▸ **Change listing data**

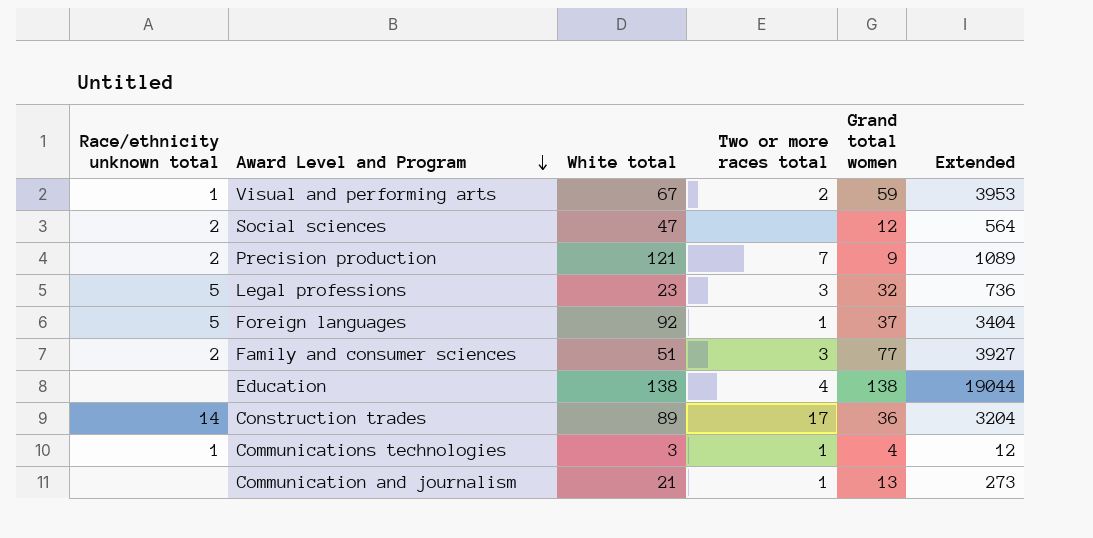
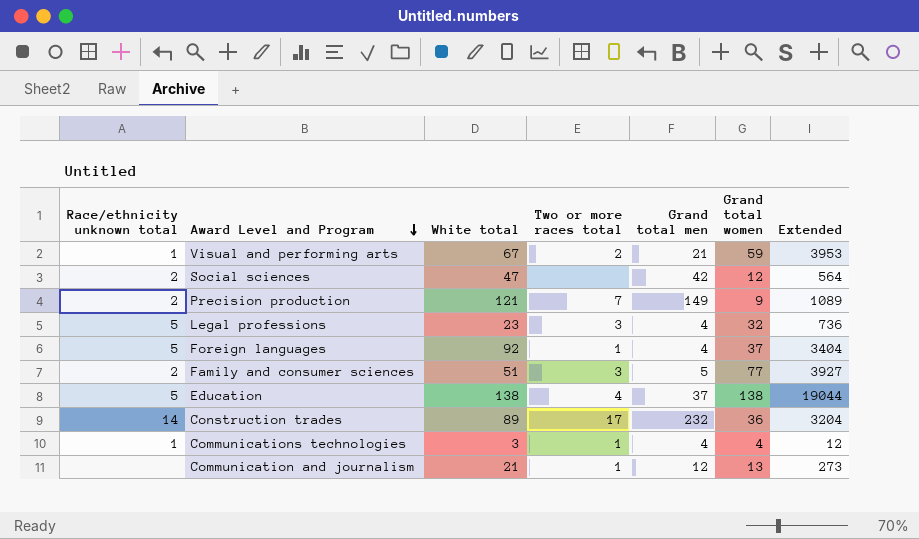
column Grand total men | position: none -> 5
Education | Race/ethnicity unknown total: none -> 5

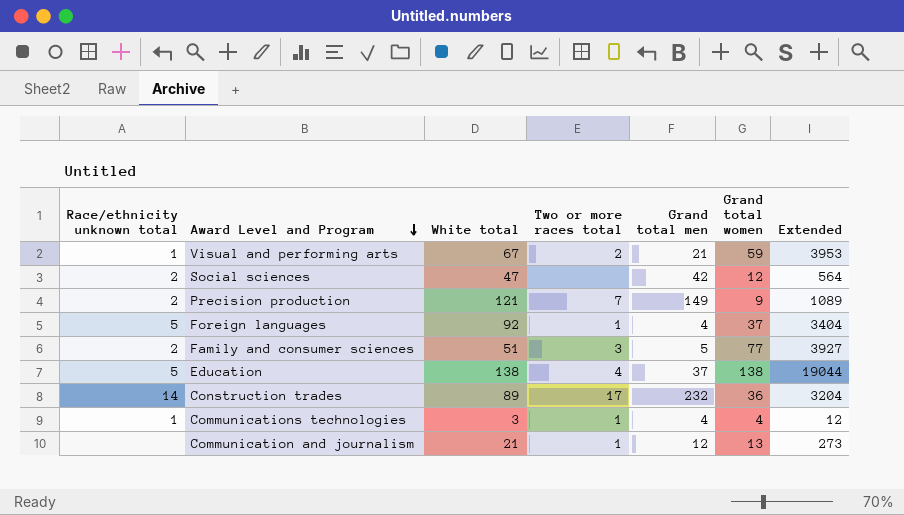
row Legal professions: 5 | 23 | 3 | 4 | 32 | 736 -> none

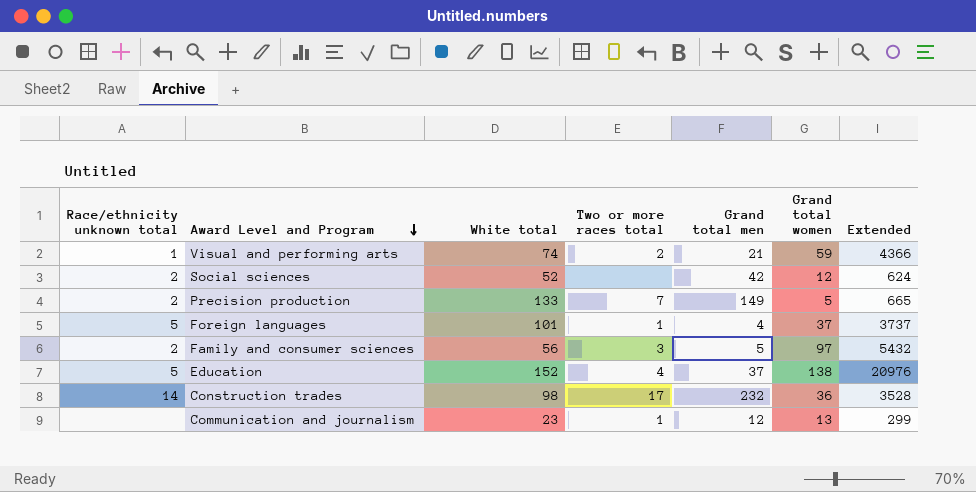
row Communications technologies: 1 | 3 | 1 | 4 | 4 | 12 -> none
Visual and performing arts | White total: 67 -> 74
Visual and performing arts | Extended: 3953 -> 4366
Social sciences | White total: 47 -> 52
Social sciences | Extended: 564 -> 624
Precision production | White total: 121 -> 133
Precision production | Grand total women: 9 -> 5
Precision production | Extended: 1089 -> 665
Foreign languages | White total: 92 -> 101
Foreign languages | Extended: 3404 -> 3737
Family and consumer sciences | White total: 51 -> 56
Family and consumer sciences | Grand total women: 77 -> 97
Family and consumer sciences | Extended: 3927 -> 5432
Education | White total: 138 -> 152
Education | Extended: 19044 -> 20976
Construction trades | White total: 89 -> 98
Construction trades | Extended: 3204 -> 3528
Communication and journalism | White total: 21 -> 23
Communication and journalism | Extended: 273 -> 299

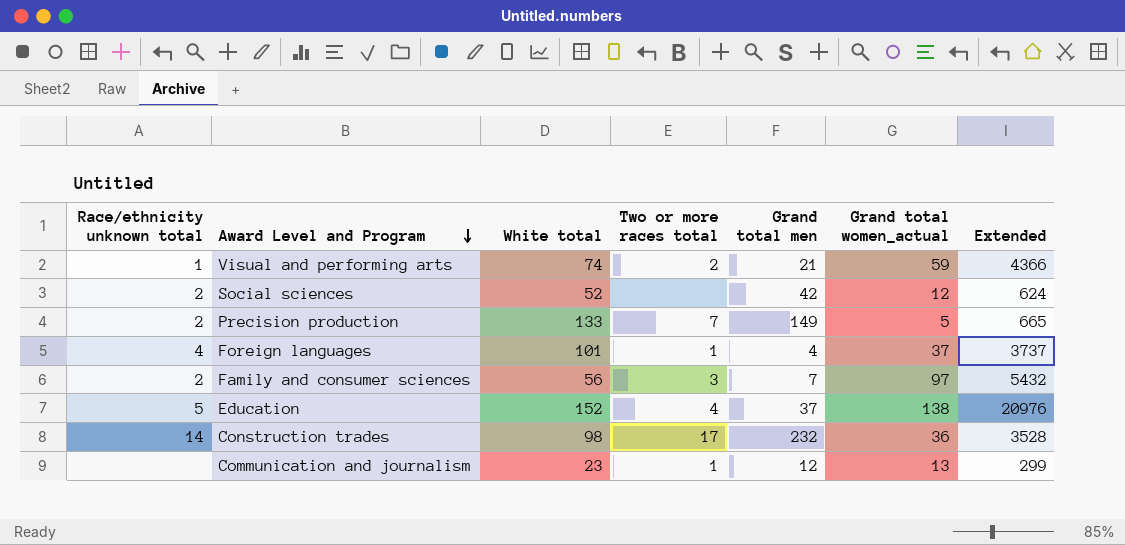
column name: Grand total women -> Grand total women_actual
Foreign languages | Race/ethnicity unknown total: 5 -> 4
Family and consumer sciences | Grand total men: 5 -> 7

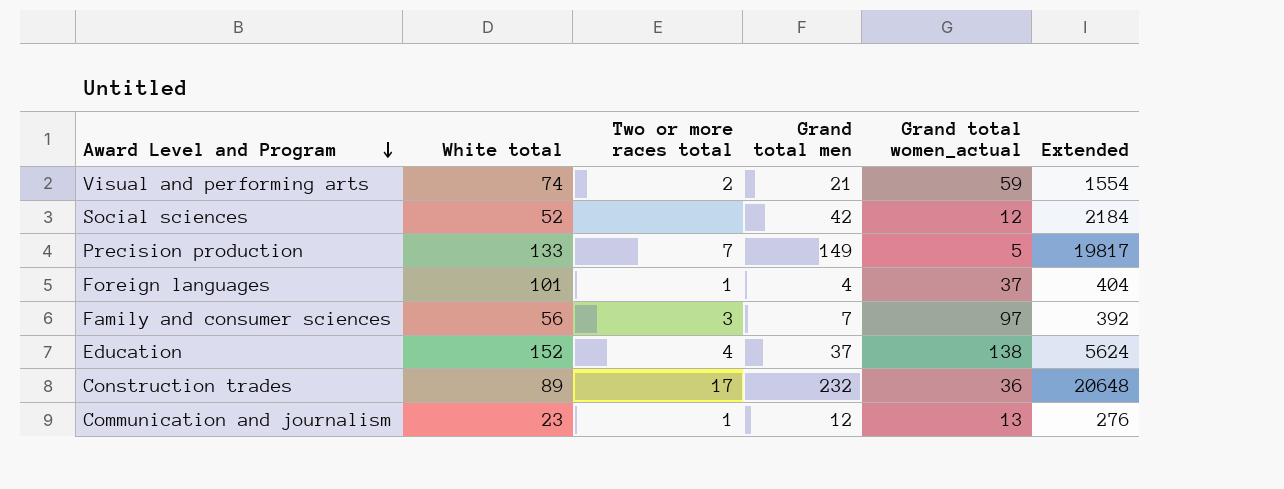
column Race/ethnicity unknown total | position: 1 -> none
column Extended | formula: [White total] * [Grand total women_actual] -> [White total] * [Grand total men]
Construction trades | White total: 98 -> 89

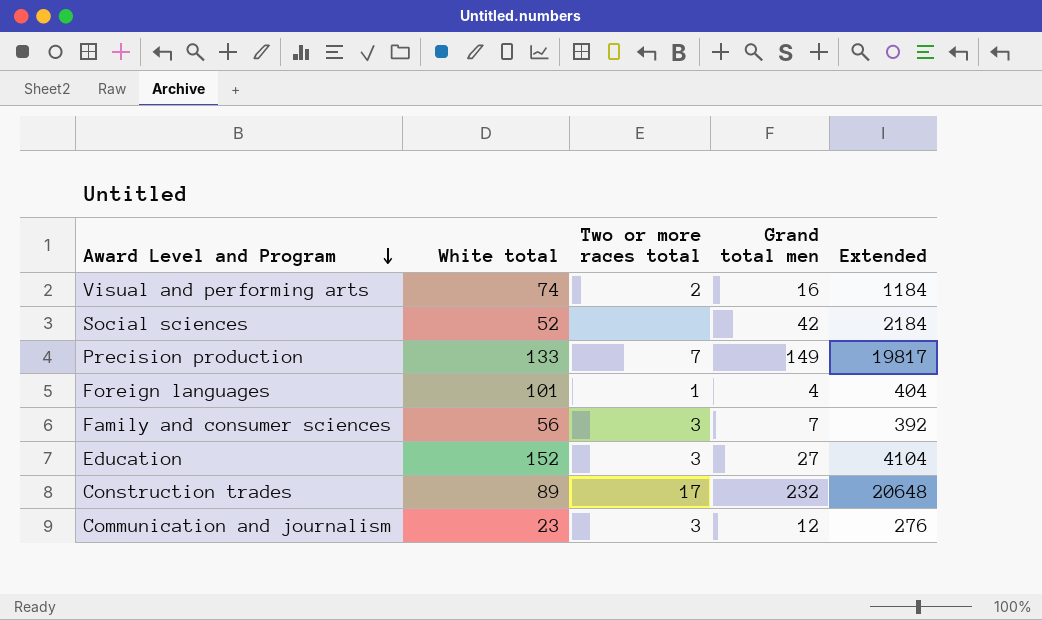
column Grand total women_actual | position: 5 -> none
Visual and performing arts | Grand total men: 21 -> 16
Visual and performing arts | Extended: 1554 -> 1184
Education | Two or more races total: 4 -> 3
Education | Grand total men: 37 -> 27
Education | Extended: 5624 -> 4104
Communication and journalism | Two or more races total: 1 -> 3

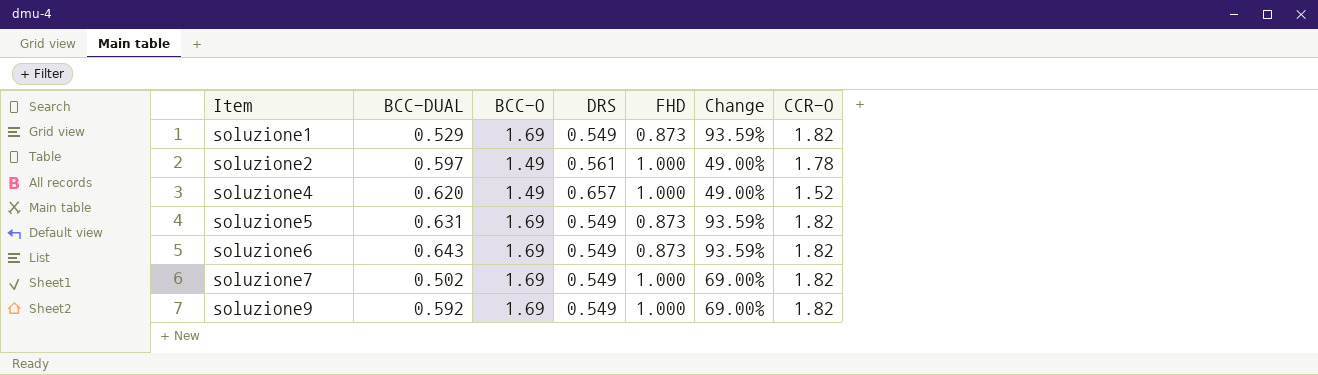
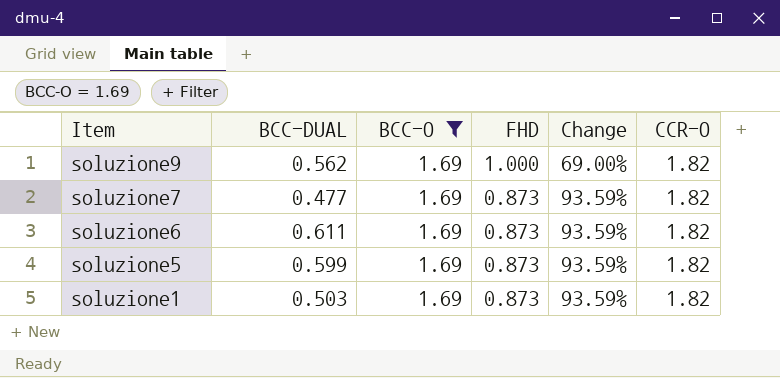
filter: none -> BCC-O = 1.69
row order: Item ascending -> Item descending
column DRS | position: 4 -> none
soluzione9 | BCC-DUAL: 0.592 -> 0.562
soluzione7 | BCC-DUAL: 0.502 -> 0.477
soluzione7 | FHD: 1.000 -> 0.873
soluzione7 | Change: 69.00% -> 93.59%
soluzione6 | BCC-DUAL: 0.643 -> 0.611
soluzione5 | BCC-DUAL: 0.631 -> 0.599
soluzione1 | BCC-DUAL: 0.529 -> 0.503

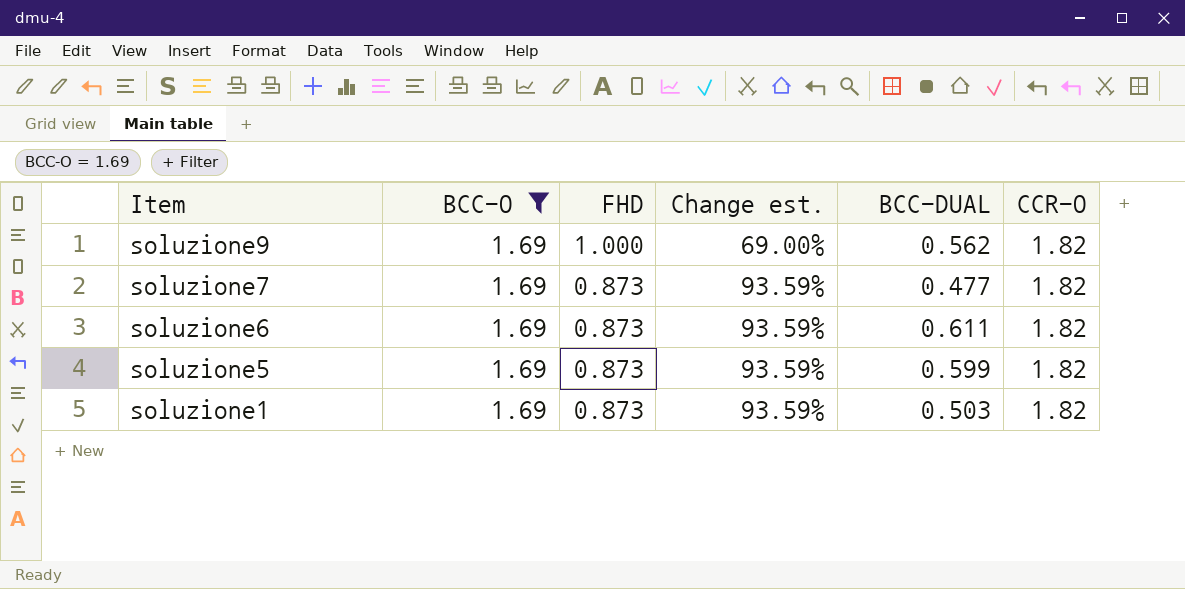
column name: Change -> Change est.
column BCC-DUAL | position: 2 -> 5

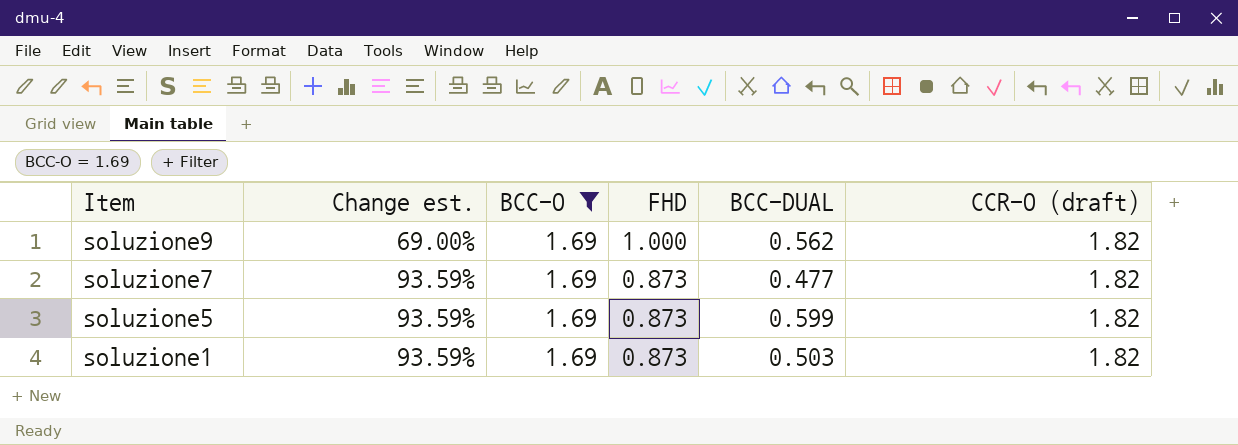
column Change est. | position: 4 -> 2
column name: CCR-O -> CCR-O (draft)
row soluzione6: 1.69 | 0.873 | 93.59% | 0.611 | 1.82 -> none

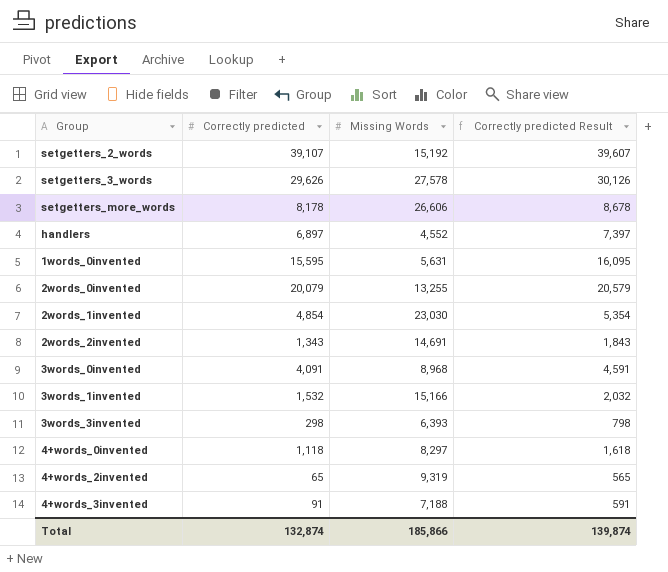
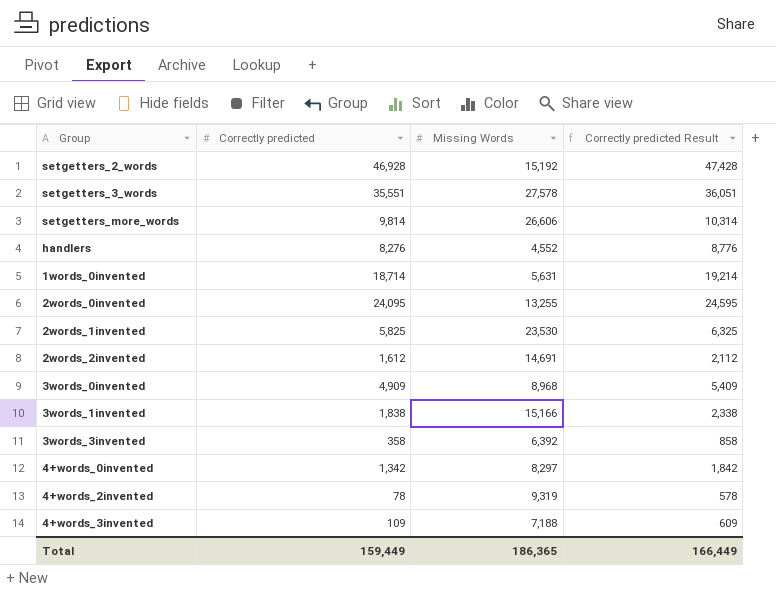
setgetters_2_words | Correctly predicted: 39,107 -> 46,928
setgetters_2_words | Correctly predicted Result: 39,607 -> 47,428
setgetters_3_words | Correctly predicted: 29,626 -> 35,551
setgetters_3_words | Correctly predicted Result: 30,126 -> 36,051
setgetters_more_words | Correctly predicted: 8,178 -> 9,814
setgetters_more_words | Correctly predicted Result: 8,678 -> 10,314
handlers | Correctly predicted: 6,897 -> 8,276
handlers | Correctly predicted Result: 7,397 -> 8,776
1words_0invented | Correctly predicted: 15,595 -> 18,714
1words_0invented | Correctly predicted Result: 16,095 -> 19,214
2words_0invented | Correctly predicted: 20,079 -> 24,095
2words_0invented | Correctly predicted Result: 20,579 -> 24,595
2words_1invented | Correctly predicted: 4,854 -> 5,825
2words_1invented | Missing Words: 23,030 -> 23,530
2words_1invented | Correctly predicted Result: 5,354 -> 6,325
2words_2invented | Correctly predicted: 1,343 -> 1,612
2words_2invented | Correctly predicted Result: 1,843 -> 2,112
3words_0invented | Correctly predicted: 4,091 -> 4,909
3words_0invented | Correctly predicted Result: 4,591 -> 5,409
3words_1invented | Correctly predicted: 1,532 -> 1,838
3words_1invented | Correctly predicted Result: 2,032 -> 2,338
3words_3invented | Correctly predicted: 298 -> 358
3words_3invented | Missing Words: 6,393 -> 6,392
3words_3invented | Correctly predicted Result: 798 -> 858
4+words_0invented | Correctly predicted: 1,118 -> 1,342
4+words_0invented | Correctly predicted Result: 1,618 -> 1,842
4+words_2invented | Correctly predicted: 65 -> 78
4+words_2invented | Correctly predicted Result: 565 -> 578
4+words_3invented | Correctly predicted: 91 -> 109
4+words_3invented | Correctly predicted Result: 591 -> 609
Total | Correctly predicted: 132,874 -> 159,449
Total | Missing Words: 185,866 -> 186,365
Total | Correctly predicted Result: 139,874 -> 166,449

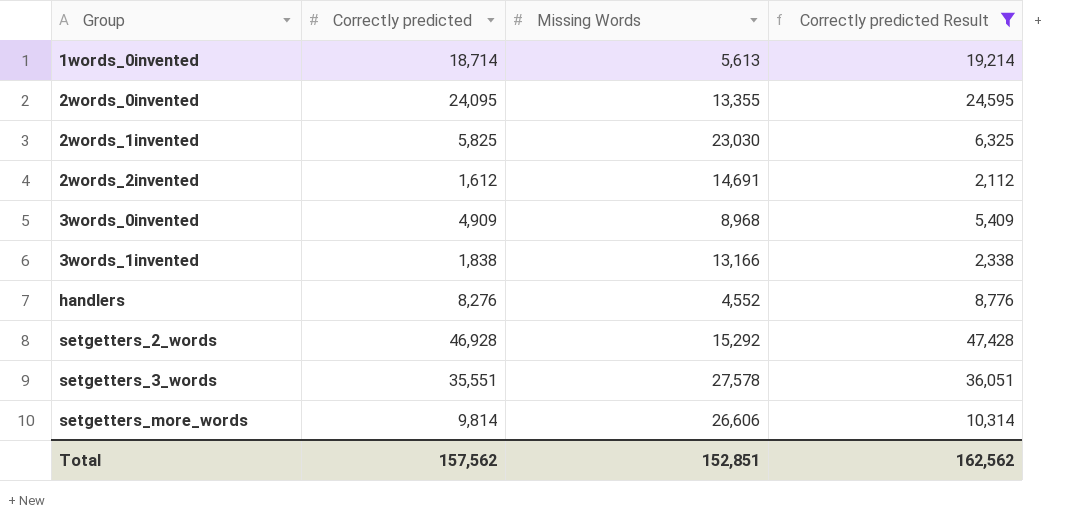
filter: none -> Correctly predicted Result >= 2,112
row order: none -> Group ascending
1words_0invented | Missing Words: 5,631 -> 5,613
2words_0invented | Missing Words: 13,255 -> 13,355
2words_1invented | Missing Words: 23,530 -> 23,030
3words_1invented | Missing Words: 15,166 -> 13,166
setgetters_2_words | Missing Words: 15,192 -> 15,292
Total | Correctly predicted: 159,449 -> 157,562
Total | Missing Words: 186,365 -> 152,851
Total | Correctly predicted Result: 166,449 -> 162,562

▸ **What the task requires**
Lines wanted from the entries above: the one with "Visual and performing arts | Grand", the one with "setgetters_2_words | Correctly predicted: 39,107", and all lines between. Please copy them exactly, without the pictures and without anything else.

▸ **Result of this task**
Visual and performing arts | Grand total men: 21 -> 16
Visual and performing arts | Extended: 1554 -> 1184
Education | Two or more races total: 4 -> 3
Education | Grand total men: 37 -> 27
Education | Extended: 5624 -> 4104
Communication and journalism | Two or more races total: 1 -> 3

filter: none -> BCC-O = 1.69
row order: Item ascending -> Item descending
column DRS | position: 4 -> none
soluzione9 | BCC-DUAL: 0.592 -> 0.562
soluzione7 | BCC-DUAL: 0.502 -> 0.477
soluzione7 | FHD: 1.000 -> 0.873
soluzione7 | Change: 69.00% -> 93.59%
soluzione6 | BCC-DUAL: 0.643 -> 0.611
soluzione5 | BCC-DUAL: 0.631 -> 0.599
soluzione1 | BCC-DUAL: 0.529 -> 0.503

column name: Change -> Change est.
column BCC-DUAL | position: 2 -> 5

column Change est. | position: 4 -> 2
column name: CCR-O -> CCR-O (draft)
row soluzione6: 1.69 | 0.873 | 93.59% | 0.611 | 1.82 -> none

setgetters_2_words | Correctly predicted: 39,107 -> 46,928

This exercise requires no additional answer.